La absurda pretensión de eliminar toda la incertidumbre de nuestra vida y desvanecer lo más que se pueda la contingencia, ambas cosas ¡tan humanas! nos aturden y nos afanan cada día y todos los días: planificaciones estratégicas, objetivos a corto, mediano y largo plazo, evaluaciones pragmáticas para determinar si llegamos del punto A al punto B y un largo etcétera.
Humanamente experimentamos un terror casi insoportable a no saber; sentimos, casi siempre, una imperiosa necesidad de tener fórmulas matemáticas para calmar la angustia de la irresolución. Experimentar nuestra fragilidad en intemperie nos parece nada menos que imposible. No obstante, la vida se nos presenta como un don fugaz, un camino que sólo se hace al andarlo, muchas veces a oscuras, como en una interminable noche que se va iluminando a cada paso que damos.

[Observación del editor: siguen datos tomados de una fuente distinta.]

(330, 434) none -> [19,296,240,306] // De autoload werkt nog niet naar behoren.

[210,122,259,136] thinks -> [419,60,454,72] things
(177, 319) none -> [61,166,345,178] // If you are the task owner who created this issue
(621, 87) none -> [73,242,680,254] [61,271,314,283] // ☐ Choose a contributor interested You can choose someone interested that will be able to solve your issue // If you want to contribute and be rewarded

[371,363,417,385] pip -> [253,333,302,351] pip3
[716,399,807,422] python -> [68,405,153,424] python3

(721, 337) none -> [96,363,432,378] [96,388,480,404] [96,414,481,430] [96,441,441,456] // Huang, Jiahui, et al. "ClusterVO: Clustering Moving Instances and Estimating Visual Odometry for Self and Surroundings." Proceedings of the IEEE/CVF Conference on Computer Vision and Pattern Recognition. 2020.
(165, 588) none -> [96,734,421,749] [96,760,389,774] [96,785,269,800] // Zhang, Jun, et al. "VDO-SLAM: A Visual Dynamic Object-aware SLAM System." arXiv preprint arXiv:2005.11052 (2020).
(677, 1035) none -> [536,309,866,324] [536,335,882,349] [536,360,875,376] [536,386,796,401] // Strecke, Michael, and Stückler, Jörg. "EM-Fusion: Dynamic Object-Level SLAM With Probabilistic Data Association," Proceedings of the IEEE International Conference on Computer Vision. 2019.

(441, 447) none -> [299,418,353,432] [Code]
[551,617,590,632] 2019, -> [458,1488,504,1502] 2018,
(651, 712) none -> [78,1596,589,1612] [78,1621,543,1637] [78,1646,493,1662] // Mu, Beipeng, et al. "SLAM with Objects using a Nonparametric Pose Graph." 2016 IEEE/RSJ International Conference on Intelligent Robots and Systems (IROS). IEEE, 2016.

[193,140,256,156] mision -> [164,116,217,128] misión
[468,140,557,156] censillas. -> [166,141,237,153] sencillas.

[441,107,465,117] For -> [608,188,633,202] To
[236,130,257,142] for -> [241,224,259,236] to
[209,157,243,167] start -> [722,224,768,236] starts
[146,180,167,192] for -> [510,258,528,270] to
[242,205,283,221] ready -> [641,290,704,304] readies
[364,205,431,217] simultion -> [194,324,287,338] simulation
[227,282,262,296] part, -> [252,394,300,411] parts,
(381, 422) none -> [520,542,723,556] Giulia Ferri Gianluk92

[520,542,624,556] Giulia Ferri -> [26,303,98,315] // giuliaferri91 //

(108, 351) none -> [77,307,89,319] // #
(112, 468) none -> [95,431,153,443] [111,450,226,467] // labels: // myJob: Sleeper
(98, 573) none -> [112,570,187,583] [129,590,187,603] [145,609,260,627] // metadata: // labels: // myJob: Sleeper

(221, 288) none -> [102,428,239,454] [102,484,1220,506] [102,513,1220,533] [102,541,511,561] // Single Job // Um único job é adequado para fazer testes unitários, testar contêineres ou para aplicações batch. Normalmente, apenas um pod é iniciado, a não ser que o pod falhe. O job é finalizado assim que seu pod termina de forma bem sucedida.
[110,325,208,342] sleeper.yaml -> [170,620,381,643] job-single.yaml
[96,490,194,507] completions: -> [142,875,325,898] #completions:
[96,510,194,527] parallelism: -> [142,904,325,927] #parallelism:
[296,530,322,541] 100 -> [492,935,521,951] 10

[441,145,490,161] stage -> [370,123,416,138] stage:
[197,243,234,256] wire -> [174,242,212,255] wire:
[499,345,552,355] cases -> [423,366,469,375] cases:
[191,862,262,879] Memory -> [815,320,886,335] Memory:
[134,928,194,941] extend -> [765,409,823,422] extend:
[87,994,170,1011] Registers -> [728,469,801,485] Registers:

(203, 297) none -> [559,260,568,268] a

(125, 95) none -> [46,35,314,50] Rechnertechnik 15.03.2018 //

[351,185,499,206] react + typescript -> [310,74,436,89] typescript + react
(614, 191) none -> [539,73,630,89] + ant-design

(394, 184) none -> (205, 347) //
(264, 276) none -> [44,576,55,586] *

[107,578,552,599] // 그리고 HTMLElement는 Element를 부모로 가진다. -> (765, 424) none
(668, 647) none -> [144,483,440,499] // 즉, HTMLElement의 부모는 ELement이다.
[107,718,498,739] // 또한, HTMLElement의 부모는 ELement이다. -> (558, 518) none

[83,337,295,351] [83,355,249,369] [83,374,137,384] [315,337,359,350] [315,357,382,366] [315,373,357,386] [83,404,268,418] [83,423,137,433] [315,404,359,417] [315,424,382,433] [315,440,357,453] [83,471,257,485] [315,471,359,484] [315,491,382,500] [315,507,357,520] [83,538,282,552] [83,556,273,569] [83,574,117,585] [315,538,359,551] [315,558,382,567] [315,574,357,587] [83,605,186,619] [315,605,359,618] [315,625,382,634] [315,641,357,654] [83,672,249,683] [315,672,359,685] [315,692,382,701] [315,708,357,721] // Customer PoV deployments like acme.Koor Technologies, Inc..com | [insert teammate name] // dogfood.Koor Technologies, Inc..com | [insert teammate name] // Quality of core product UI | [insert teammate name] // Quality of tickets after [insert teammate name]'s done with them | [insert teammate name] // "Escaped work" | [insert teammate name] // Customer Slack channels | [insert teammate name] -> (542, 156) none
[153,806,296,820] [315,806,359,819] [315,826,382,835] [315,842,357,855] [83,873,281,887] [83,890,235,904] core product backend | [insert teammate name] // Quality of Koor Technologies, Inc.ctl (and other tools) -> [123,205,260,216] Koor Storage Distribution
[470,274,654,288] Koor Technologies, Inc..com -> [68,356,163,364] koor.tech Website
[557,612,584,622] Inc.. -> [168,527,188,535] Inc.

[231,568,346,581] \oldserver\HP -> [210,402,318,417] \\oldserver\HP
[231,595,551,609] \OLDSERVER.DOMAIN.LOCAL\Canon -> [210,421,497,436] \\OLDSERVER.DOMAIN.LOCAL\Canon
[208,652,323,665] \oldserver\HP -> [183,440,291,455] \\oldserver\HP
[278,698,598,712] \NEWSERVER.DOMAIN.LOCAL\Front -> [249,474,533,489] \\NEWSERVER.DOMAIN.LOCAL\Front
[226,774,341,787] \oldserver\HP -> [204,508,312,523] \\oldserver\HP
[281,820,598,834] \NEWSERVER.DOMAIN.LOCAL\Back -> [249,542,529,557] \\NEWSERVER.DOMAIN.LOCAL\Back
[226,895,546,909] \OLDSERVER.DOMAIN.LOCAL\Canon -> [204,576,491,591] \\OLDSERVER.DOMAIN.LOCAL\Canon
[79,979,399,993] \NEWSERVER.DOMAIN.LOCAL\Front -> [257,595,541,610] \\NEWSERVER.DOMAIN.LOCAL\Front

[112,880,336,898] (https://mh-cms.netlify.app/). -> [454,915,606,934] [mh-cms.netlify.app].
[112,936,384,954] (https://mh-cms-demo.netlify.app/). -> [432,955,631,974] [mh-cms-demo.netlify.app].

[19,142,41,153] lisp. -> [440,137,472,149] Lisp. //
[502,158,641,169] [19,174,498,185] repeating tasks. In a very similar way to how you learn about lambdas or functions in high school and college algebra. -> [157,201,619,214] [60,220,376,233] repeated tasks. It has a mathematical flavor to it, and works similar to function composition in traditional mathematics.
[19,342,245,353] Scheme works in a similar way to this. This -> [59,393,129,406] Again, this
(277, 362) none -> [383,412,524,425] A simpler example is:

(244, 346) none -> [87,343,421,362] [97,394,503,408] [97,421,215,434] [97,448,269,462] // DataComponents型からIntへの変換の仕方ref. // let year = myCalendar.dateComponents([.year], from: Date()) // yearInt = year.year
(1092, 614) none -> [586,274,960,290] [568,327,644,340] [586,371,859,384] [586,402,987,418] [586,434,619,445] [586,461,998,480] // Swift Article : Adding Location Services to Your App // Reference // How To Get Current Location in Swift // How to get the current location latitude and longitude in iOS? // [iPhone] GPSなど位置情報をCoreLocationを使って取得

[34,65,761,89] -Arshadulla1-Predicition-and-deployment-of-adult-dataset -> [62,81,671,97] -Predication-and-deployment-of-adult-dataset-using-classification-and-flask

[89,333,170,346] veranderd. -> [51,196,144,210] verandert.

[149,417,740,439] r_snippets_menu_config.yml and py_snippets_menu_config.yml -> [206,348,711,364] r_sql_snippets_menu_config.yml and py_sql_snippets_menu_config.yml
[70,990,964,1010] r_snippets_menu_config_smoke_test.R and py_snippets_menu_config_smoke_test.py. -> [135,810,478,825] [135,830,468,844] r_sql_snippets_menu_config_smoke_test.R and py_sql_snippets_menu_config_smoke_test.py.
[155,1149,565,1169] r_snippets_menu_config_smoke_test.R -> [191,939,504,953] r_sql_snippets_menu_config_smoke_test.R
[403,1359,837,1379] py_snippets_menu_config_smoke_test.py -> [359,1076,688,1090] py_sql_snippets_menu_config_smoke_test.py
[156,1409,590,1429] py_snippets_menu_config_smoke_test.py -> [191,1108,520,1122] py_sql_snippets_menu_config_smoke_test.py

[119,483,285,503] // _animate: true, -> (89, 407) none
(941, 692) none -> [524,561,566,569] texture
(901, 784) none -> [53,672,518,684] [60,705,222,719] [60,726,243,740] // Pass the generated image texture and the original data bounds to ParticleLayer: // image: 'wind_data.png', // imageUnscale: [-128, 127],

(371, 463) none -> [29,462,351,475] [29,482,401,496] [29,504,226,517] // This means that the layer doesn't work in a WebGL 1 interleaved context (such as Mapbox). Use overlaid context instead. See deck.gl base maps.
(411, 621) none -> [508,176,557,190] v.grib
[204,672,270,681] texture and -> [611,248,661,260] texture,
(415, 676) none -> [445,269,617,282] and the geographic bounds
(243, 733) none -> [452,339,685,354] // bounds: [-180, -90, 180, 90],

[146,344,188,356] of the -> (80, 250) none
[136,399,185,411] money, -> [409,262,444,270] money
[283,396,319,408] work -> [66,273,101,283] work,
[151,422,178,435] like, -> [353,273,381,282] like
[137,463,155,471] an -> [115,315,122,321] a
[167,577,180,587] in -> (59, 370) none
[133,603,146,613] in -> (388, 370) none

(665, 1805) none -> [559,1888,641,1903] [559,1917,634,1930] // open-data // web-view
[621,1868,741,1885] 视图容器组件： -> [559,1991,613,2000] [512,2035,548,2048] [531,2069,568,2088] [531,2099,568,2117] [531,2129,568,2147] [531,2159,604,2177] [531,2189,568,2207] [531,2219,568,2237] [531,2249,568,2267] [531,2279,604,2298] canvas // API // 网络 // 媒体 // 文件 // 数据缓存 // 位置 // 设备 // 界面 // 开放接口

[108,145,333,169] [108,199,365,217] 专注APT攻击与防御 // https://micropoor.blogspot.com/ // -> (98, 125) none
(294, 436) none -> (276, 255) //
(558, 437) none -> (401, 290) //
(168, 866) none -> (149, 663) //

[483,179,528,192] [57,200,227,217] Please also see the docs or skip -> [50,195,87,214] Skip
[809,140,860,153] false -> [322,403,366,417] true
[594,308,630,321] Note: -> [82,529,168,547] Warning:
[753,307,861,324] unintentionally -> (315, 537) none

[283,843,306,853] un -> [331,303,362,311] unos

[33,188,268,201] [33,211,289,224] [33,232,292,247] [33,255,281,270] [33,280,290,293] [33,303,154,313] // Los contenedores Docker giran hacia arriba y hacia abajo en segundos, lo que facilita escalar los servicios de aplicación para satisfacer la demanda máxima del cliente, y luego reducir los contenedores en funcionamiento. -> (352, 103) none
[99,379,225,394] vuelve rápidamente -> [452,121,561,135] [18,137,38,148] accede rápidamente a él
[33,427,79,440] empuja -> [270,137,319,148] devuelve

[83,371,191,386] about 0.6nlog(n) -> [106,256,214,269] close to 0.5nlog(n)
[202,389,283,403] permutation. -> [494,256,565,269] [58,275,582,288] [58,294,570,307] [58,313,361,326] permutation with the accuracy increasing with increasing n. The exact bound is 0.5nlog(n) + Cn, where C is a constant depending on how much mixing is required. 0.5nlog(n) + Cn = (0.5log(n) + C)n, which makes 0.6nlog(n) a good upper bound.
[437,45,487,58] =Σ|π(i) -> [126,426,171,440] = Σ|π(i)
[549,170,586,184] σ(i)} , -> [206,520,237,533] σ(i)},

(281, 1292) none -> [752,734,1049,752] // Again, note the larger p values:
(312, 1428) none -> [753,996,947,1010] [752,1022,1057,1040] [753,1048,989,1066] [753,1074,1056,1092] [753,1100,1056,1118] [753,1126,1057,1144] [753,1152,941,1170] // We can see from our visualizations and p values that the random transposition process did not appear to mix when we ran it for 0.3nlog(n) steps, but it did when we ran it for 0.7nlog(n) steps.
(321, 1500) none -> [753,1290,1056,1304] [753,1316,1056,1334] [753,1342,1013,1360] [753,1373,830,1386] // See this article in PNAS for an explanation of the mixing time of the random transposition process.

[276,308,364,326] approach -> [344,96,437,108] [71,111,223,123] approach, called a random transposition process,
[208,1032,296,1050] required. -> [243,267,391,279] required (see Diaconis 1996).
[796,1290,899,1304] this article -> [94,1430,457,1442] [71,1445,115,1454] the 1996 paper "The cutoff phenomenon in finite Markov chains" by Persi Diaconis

No estamos desprovistos en esta aventura, somos hijos de la fe y no de la pura racionalidad. Somos hermanos de la confianza y no de la sola frialdad calculadora. Si por nuestros miedos le quitamos el misterio a la vida, muy pronto nos quedaremos sin nada. Acoger la vida con todos sus matices, asumirla con todas sus tonalidades y agradecerla con todos sus ritmos es una forma de abrirnos al misterio inefable de la vida que redunda siempre en una firme esperanza.